オーストラリアで総選挙 約9年ぶり政権交代するかどうかが焦点

オーストラリアの総選挙は、投票が始まりました。
最大野党・労働党の支持率が与党・保守連合を上回る中、およそ9年ぶりに政権が交代するかどうかが焦点となっています。

オーストラリアの総選挙の投票は、最大都市シドニーや首都キャンベラなどで、日本時間の21日午前7時から始まりました。

オーストラリアの総選挙では、151ある議会下院の議席の過半数を獲得した勢力が政権を担うことになっていて、モリソン首相が率いる与党・保守連合と、最大野党・労働党の争いとなっています。

最新の世論調査によりますと、二大勢力に限った支持率は、保守連合が47%なのに対し、労働党が53%と与党を上回り、およそ9年ぶりに政権が交代するかどうかが焦点となっています。

選挙戦でモリソン首相は、新型コロナで打撃を受けた経済を立て直した実績や、関係が冷え込む中国への厳しい対抗姿勢などを強調しました。

これに対して、労働党のアルバニージー党首は、気候変動対策や最低賃金の引き上げを訴えて若者などを中心に支持を広げ、接戦となっています。

投票は、日本時間の午後7時までにすべて締め切られ、即日開票されます。

モリソン首相とは

スコット・モリソン首相は最大都市シドニー出身の54歳。

2007年に下院議員に初当選し、移民・国境警備相や財務相などを歴任したのち、4年前、自由党の党首に選ばれ、首相に就任しました。

選挙戦でモリソン首相は、新型コロナで打撃を受けた経済を立て直した実績や中国への厳しい対抗姿勢などを強調し、安定した政権運営を継続すると訴えました。

モリソン政権下では、ここ数年で中国との関係が急速に冷え込みました。

おととし、モリソン首相が「新型コロナの発生源を解明するための独立した調査が必要」との見方を示したのに対して中国が強く反発し、オーストラリア産の牛肉や大麦、ワインなどの輸入を制限する措置を相次いでとりました。

モリソン首相は中国に屈しない強い姿勢を貫いてきましたが、中国は先月、南太平洋のソロモン諸島と安全保障に関する協定を結んだと発表。

太平洋地域で影響力を拡大しようとする中国の動きに対し、モリソン首相はアメリカ、イギリスとの3か国による安全保障の枠組み「AUKUS」や、日米両国にインドを加えた4か国の枠組み「クアッド」を通じて多国間の連携を強化することで中国をけん制する姿勢を見せてきました。

労働党の党首 アルバニージー氏とは

最大野党・労働党の党首、アンソニー・アルバニージー氏は最大都市シドニー出身の59歳。

1996年に下院議員に初当選しました。

労働党が政権を握った2007年にはインフラ・交通相に就いたほか、2013年にはラッド政権でおよそ3か月間、副首相を務めました。

労働党は2013年の総選挙で敗れて野党となり、2016年に続いて前回2019年の総選挙でも政権奪還を逃し、アルバニージー氏はその直後から党首を務めています。

労働党は、50年前に中国と国交を結んだほか、経済面での連携強化を進めるなど、過去には与党・保守連合と比べて中国に融和的な立場をとってきました。

しかし、モリソン政権下でオーストラリアと中国の関係が急速に冷え込み、国民の間で中国への警戒感が高まる中、アルバニージー氏は「中国寄り」とされる党のイメージを払拭(ふっしょく)しようと、中国に対して厳しい姿勢を貫くと訴えてきました。

選挙戦では、南太平洋のソロモン諸島が中国との間で安全保障に関する協定を結んだことについて、モリソン政権が中国に太平洋地域に入り込む隙を与えたとして「現政権の戦略の誤りで、対応の遅れが招いた最大の失策だ」と批判してきました。

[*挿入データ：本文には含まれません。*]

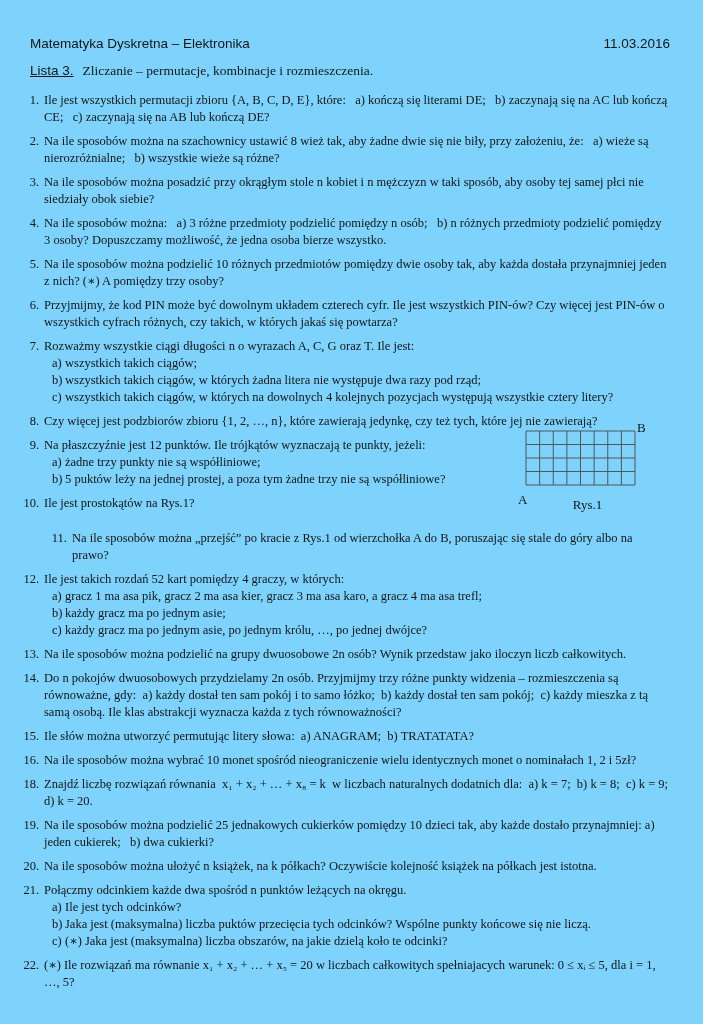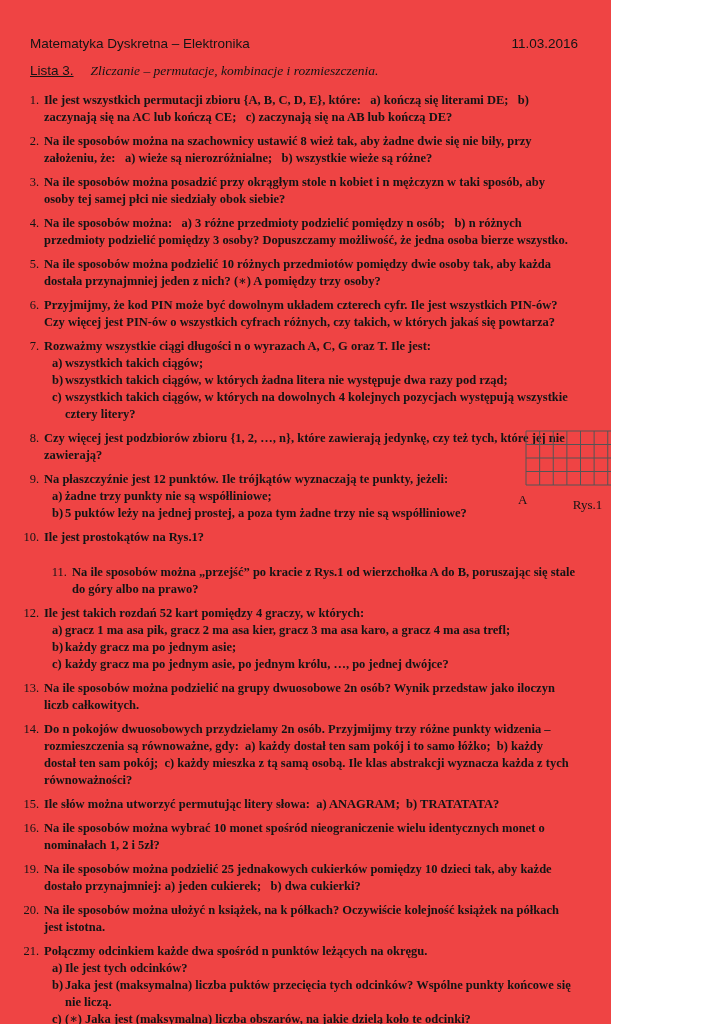"Matematyka Dyskretna – Elektronika" .page { background: #ef4444 -> #7dd3fc; width: 611px -> 703px }
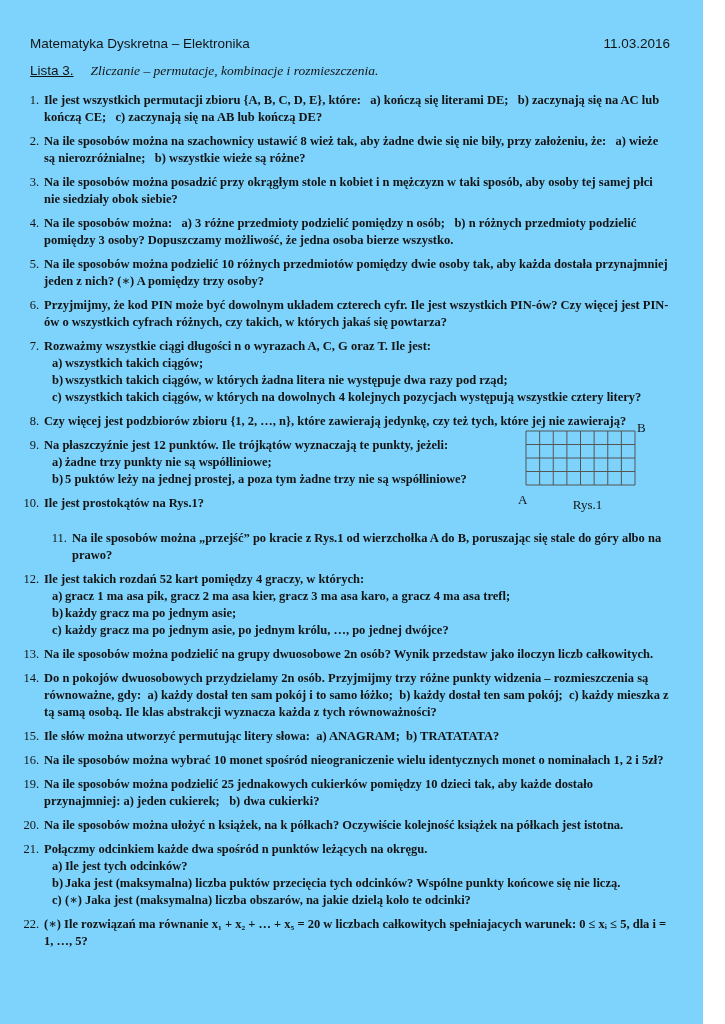"Zliczanie – permutacje, kombinacje i" .lista-title { font-style: italic -> none; margin-left: 17px -> 9px }
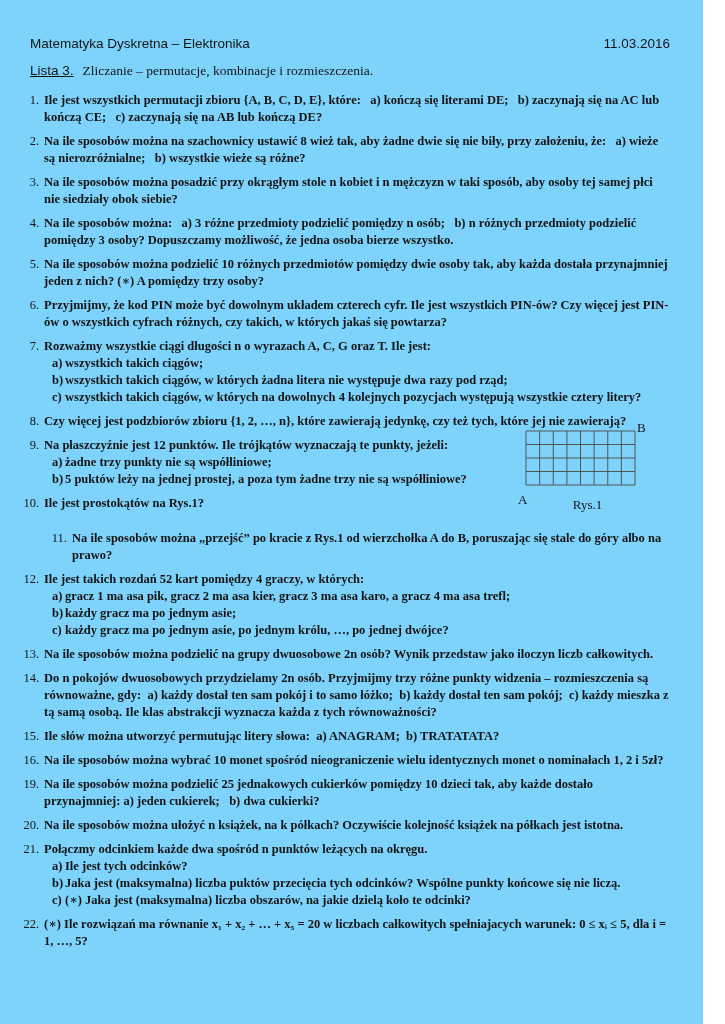"Ile jest wszystkich permutacji zbioru" .pbody { font-weight: bold -> none }
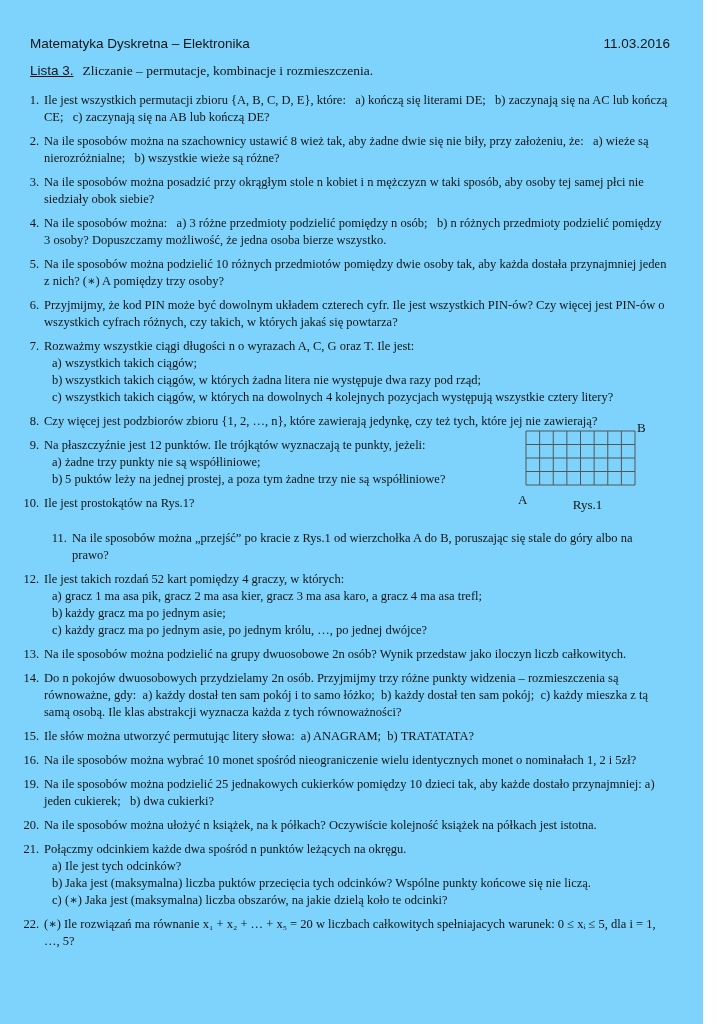"18." div.problem { html: none -> <div> <span>18.</span> <div> <div>Znajdź liczbę rozwiązań równania x₁ + x₂ + … + x₈ = k w liczbach naturalnych dodatnich dla: a) k = 7; b) k = 8; c) k = 9; d) k = 20.</div> </div> </div> }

一方でアルバニージー氏は安全保障政策の基本路線はモリソン政権を踏襲する姿勢を示していて、選挙の結果、政権を担うことになっても、モリソン政権がアメリカ、イギリスとともに創設した安全保障の枠組み「AUKUS」や、日米両国にインドを加えた4か国の枠組み「クアッド」の連携を重視する方針が大きく変わることはないとみられています。

このほか、アルバニージー氏は選挙戦で気候変動対策や最低賃金の引き上げを訴えて若者などを中心に支持を広げました。